**Brief:**
Go through the lines below, tally those that include the word "Hace", and give only the tally.

Dataset excerpts:
---
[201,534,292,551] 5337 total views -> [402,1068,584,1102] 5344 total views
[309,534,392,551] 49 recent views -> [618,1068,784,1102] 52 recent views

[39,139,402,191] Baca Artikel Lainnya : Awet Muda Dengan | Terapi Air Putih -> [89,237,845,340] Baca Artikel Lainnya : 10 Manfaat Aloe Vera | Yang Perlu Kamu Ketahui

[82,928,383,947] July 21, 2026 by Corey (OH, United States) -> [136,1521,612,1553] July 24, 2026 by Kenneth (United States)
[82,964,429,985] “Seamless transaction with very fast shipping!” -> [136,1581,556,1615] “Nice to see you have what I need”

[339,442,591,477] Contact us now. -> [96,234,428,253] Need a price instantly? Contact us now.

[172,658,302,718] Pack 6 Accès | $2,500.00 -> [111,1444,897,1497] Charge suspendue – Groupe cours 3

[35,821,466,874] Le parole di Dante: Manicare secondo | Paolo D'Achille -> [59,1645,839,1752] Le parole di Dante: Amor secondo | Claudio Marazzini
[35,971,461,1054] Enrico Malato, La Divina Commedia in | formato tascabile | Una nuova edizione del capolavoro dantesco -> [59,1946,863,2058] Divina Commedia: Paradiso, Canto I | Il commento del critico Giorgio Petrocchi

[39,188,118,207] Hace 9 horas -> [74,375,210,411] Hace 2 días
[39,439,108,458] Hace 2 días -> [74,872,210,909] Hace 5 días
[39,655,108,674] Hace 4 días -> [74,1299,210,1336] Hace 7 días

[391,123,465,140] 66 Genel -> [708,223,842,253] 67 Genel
---
**Response:**
3